Community:TroubleshootingBlockedQueues
From Splunk Wiki
Troubleshooting blocked queues
Warning: this is a very rough first take, and may have inaccuracies.
This is really step 2, step 1 is identifying that you have blocked queues, possibly from another document, by support, or by manual investigation.
Queue status is reported in metrics.log, which is indexed to index=_internal. A blocked queue status line looks like (4.x):
07-13-2010 11:42:22.534 INFO Metrics - group=queue, name=parsingqueue, blocked=true, max_size=1000, filled_count=0, empty_count=0, current_size=1000, largest_size=0, smallest_size=1000
or, in 3.x:
06-24-2008 09:20:28.278 INFO Metrics - group=queue, name=indexqueue, blocked!!=true, max_size=1000, filled_count=21, empty_count=44987, current_size=1000, largest_size=1000, smallest_size=1
The only real difference being the odd '!!' after 'blocked'. Lines do not say 'blocked=false' when they are not blocked, the string is simply not present.
- Are your blocked queues a problem?
If queues are blocked moderately frequently, say 50% of the time, but have interspersed lines when they are not blocked, then your system is working fine, but is perhaps not getting the work done in real time. You should investigate whether the system is falling behind: search for recent data from various forwarders/sources.
If queues are blocked almost always or always (99%, 100%), then something is wrong, and data is not flowing as you would want.
- Maybe indexing is just much too slow?
If queues are blocked, not always, but nearly always, and data is arriving in the index, but falling further and further behind, then we have an indexing performance problem, rather than a no-indexing problem. See Community:TroubleshootingIndexingPerformance
- Is the disk full?
If Splunk thinks the disk is full, you will get a message in the Splunk UI saying so: "Indexing has paused".
Splunk 4.1+ checks the space available on the filesystem for each index location (warm/cold). The default minFreeSpace (server.conf) value is 2GB.

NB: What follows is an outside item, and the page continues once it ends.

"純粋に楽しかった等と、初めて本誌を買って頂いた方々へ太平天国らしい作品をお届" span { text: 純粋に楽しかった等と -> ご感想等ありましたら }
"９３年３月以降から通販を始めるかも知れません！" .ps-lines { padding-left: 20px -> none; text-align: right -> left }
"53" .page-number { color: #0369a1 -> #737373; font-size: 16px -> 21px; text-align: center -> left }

If space is exhausted, the answer may be to adjust data retention (lower maximum size!) or to allocate more storage.
- Is Splunk trying to forward to a system that is not accepting the data?
Review outputs.conf, and investigate those receiving systems. By default splunk will block when forwarding, if the receiving side is not accepting the data. If you do not care that the receiving side gets a complete record, you can reconfigure the output (e.g., DropEventsOnQueueFull = 30)

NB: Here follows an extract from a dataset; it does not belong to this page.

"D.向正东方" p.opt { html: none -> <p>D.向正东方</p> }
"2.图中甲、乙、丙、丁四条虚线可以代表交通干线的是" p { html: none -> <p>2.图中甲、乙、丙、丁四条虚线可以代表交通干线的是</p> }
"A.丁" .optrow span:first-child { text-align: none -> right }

- Corollary: are you forwarding to yourself?
This largely happened with 4.0.x (early) deployment servers, who tried to configure deployment clients to forward to the deployment server. It was easy to deploy the forwarding app to the local server as well.. thus forwarding to itself.
This will cause blockage because no data can ever exit the system, thus it will fill.
- Do you have custom coldToFrozen (archival) scripts which are not working?
Failing archival scripts will prevent splunk from removing data from the indexes. Splunk looks for the return code from the script to know whether it succeeded. If they return failure, Splunk will retry the archival at a later time (30 seconds or so). If these consistently fail, splunk cannot remove data from indexes, which will eventually cause the disk to fill.